I can't wait to leave. I'm excited, and just a little scared.So much is happening right now, so much that confuses me and that I don't fully understand. The housemate's pissing me off some, he's being a bit of a twat to be honest. He's got his girlfriend at home with the kids most night and while they're both nice enough kids I'm getting quite sick of it to be quite honest. I'd had enough by Saturday night, I'm sick of being woken at night by a screaming baby and when it gets to 9pm on a saturday night and the 3 year old girl is screaming her face off (surely she should be in bed by then?) when all I want to do is sit on the sofa with a big fat glass of wine to get pissed on, enough is enough. I went mad and he made out that I was the one who'd done wrong. I don't understand why they can't go to her house, it's bigger and it means they wont be sharing a room with 2 kids at night. That can't be bad, can it?
I woke up wthis morning and went downstairs to make my breakfast and SHOCK HORROR! a brand new tub of butter (bloody posh stuff it was too) has gone missing as has the rest of the tub I had open. We have a butter theif! I woke up everyone (I didn't care that it was 6:30) and demanded and explanation and no-one's said anythung yet. I'm not bothered about people using some of my food... just not all of it, and not when I need it the next morning, and I'd especially appreciate it if they could admit to it.
So, I'm very bloody glad I'm leaving soon.
I've started university this week and it's GREAT! It's great having something to do with my time and it's great learning new things and having freedom and all that. It's kind of like a new start for me, new career hopefully, I'm trying to quit the drugs and I'll be moving very soon. It's like a part reinvention, no more shared-house party animal girl, I'm going to be clean but still have a good time, like where I live, like who I live with and I'm going to make the most of it.
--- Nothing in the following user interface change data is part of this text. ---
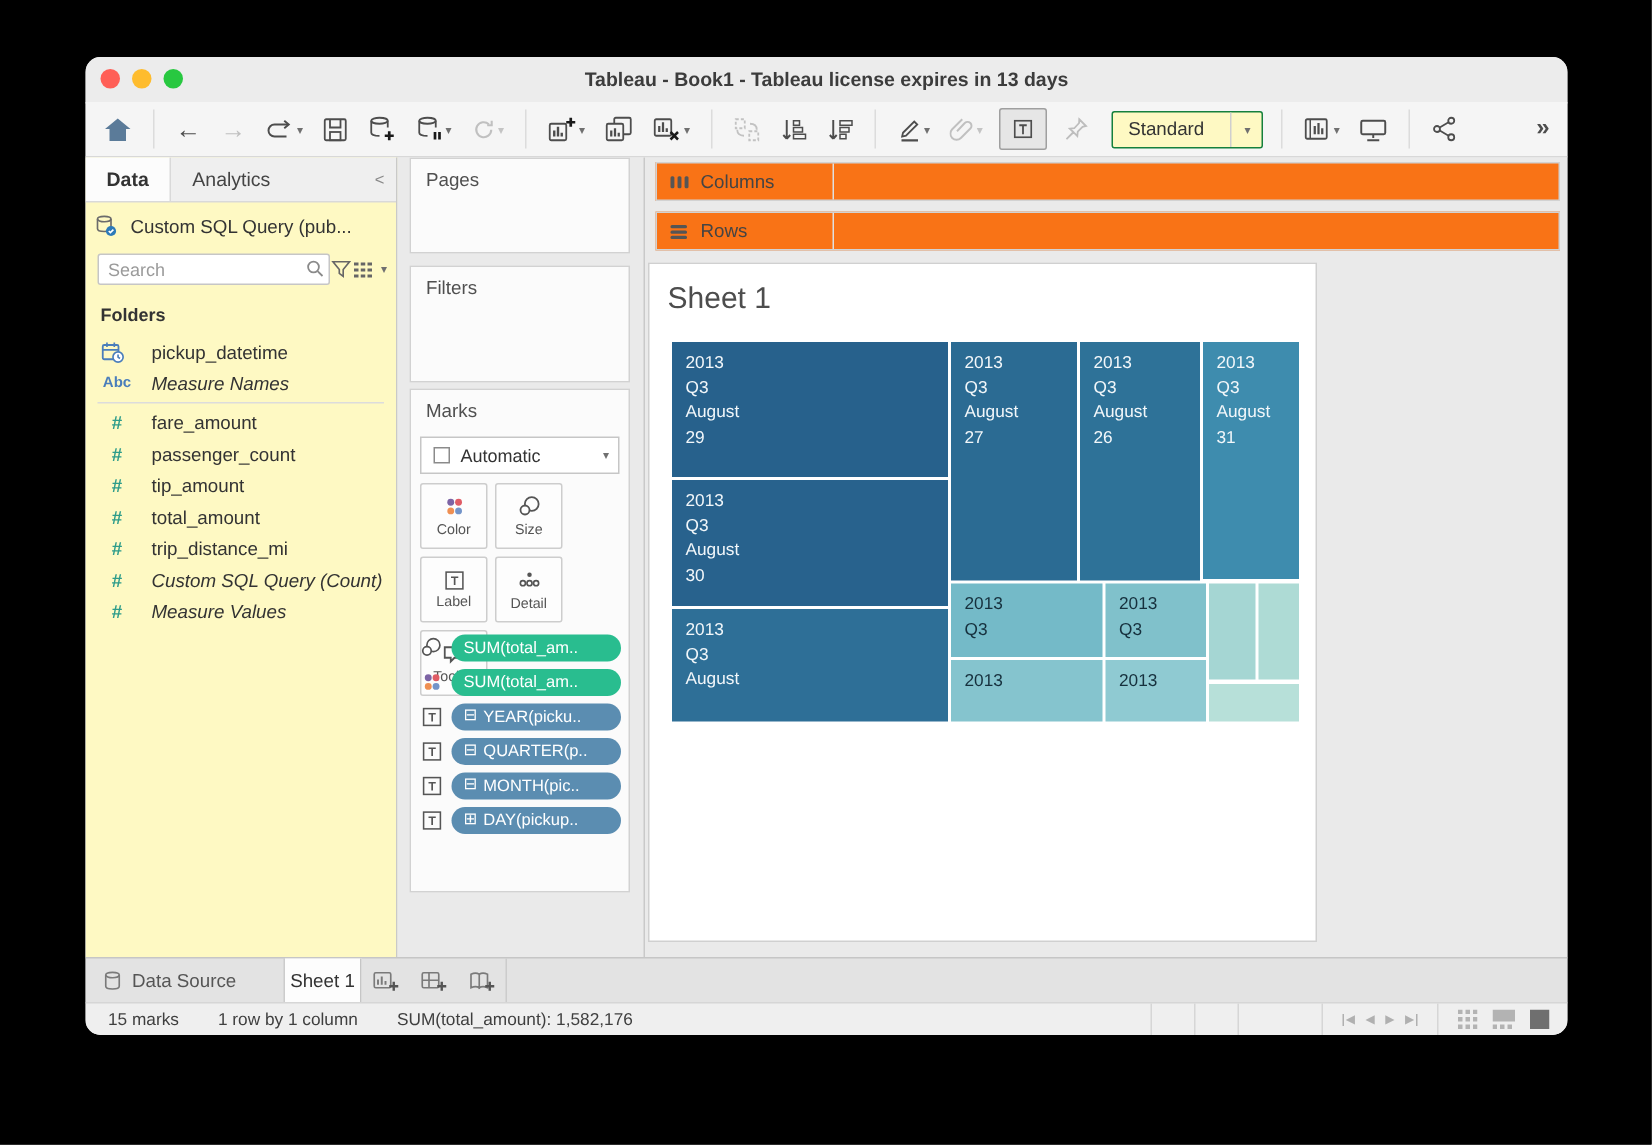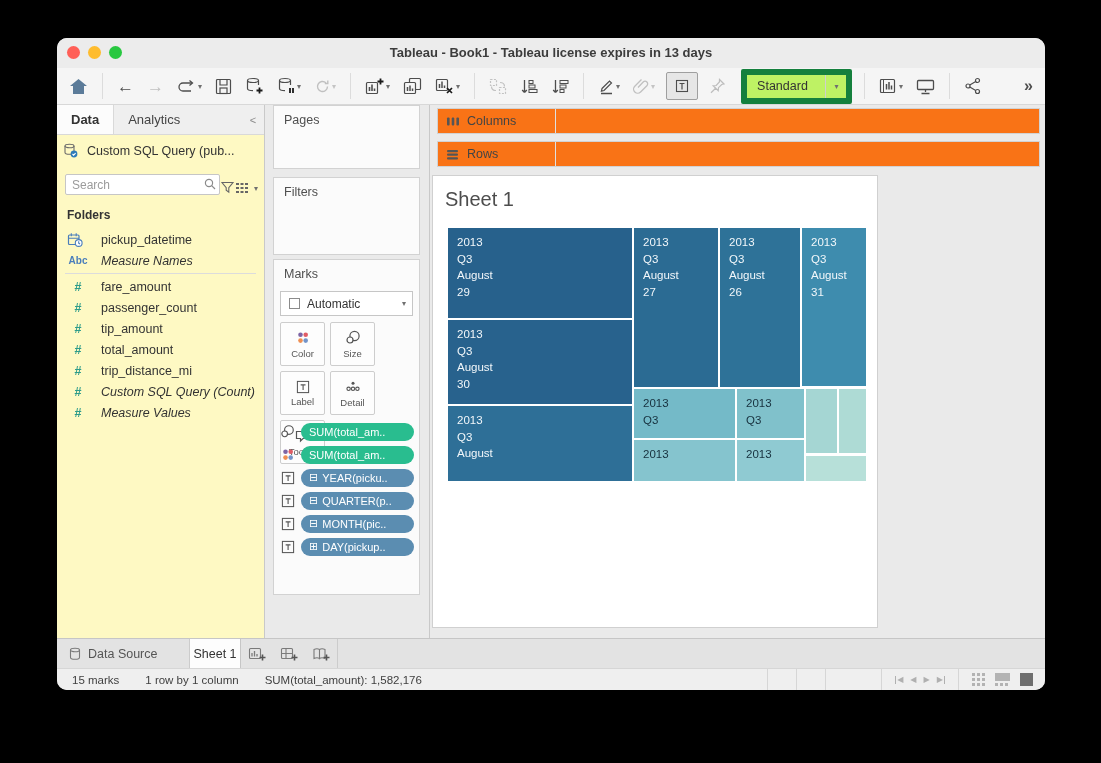--- a/index.html
+++ b/index.html
@@ -23,7 +23,7 @@
   .arrow-glyph{font-size:17px;color:#4d4d4d;line-height:1;}
   .arrow-glyph.dis{color:#c0c0c0;}
   .tb-active{border:1px solid #9f9f9f;background:#e6e6e6;border-radius:2px;}
-  .dropdown{display:flex;align-items:center;height:23px;background:#bef264;border:6px solid #15803d;border-radius:2px;margin-left:4px;}
+  .dropdown{display:flex;align-items:center;height:23px;background:#fef9c3;border:1px solid #15803d;border-radius:2px;margin-left:4px;}
   .dropdown .dd-label{padding:0 10px;font-size:12.5px;color:#333;min-width:58px;}
   .dropdown .dd-arrow{width:20px;height:100%;border-left:1px solid #cfcfcf;display:flex;align-items:center;justify-content:center;}
   .overflow-glyph{font-size:16px;color:#4d4d4d;font-weight:bold;}

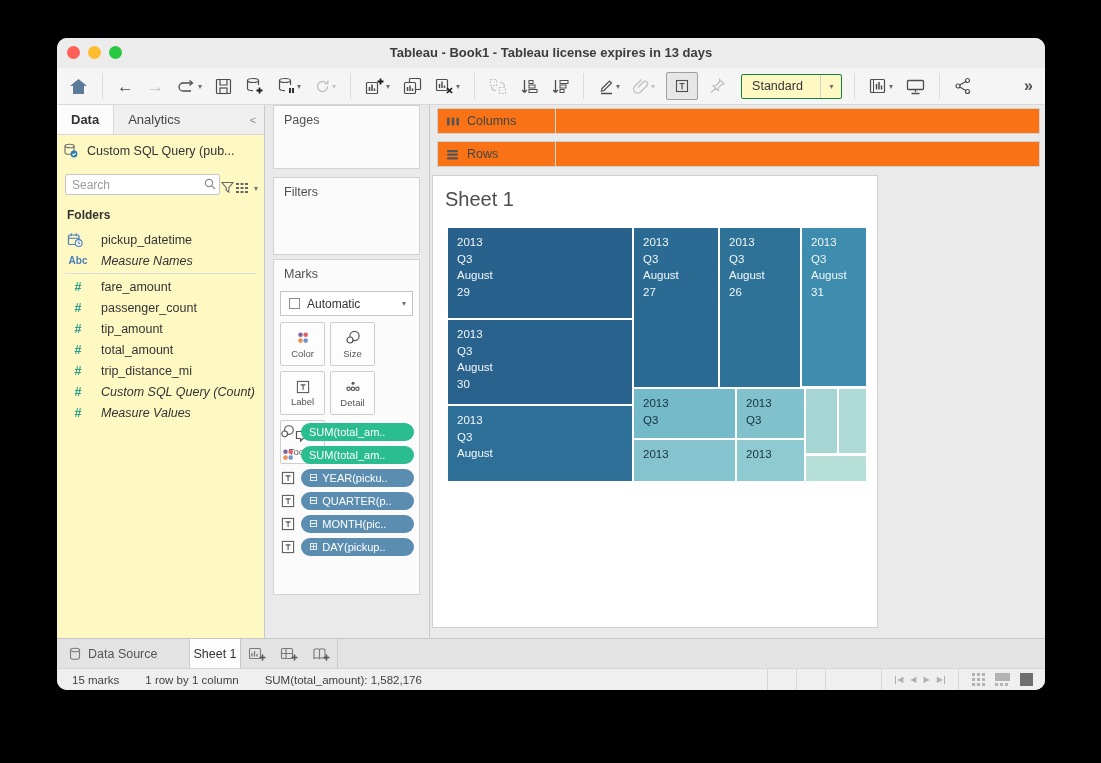--- a/index.html
+++ b/index.html
@@ -37,7 +37,7 @@
   .ptab.inactive{background:#efefef;flex:1;color:#444;}
   .pane-collapse{width:22px;display:flex;align-items:center;justify-content:center;background:#efefef;color:#8a8a8a;font-size:11px;}
   .ds-row{display:flex;align-items:center;height:31px;padding-left:6px;gap:9px;font-size:12.5px;color:#333;text-align:center;}
-  .search-row{display:flex;align-items:flex-end;margin:8px 6px 0 8px;}
+  .search-row{display:flex;align-items:center;margin:3px 6px 0 8px;}
   .search-box{position:relative;flex:1;}
   .search-box input{width:100%;height:21px;box-sizing:border-box;border:1px solid #c6c6c6;border-radius:2px;
     padding:0 20px 0 6px;font-size:12px;color:#333;background:#fff;font-family:inherit;}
He comes home on Friday morning, I'll be with him by saturday and I'm so damn excited. Although we don't talk as much at the moment, it's making the heart even fonder and I just miss him so much that it hurts sometimes. I'm scared about being with him (I hope it happens) while he's out there again, and I wont see him from early October to the middle of January but it's something I'll have to deal with and if we work hard it'll work.
Anyway... It's breakfast time and then off to psychology. How exciting!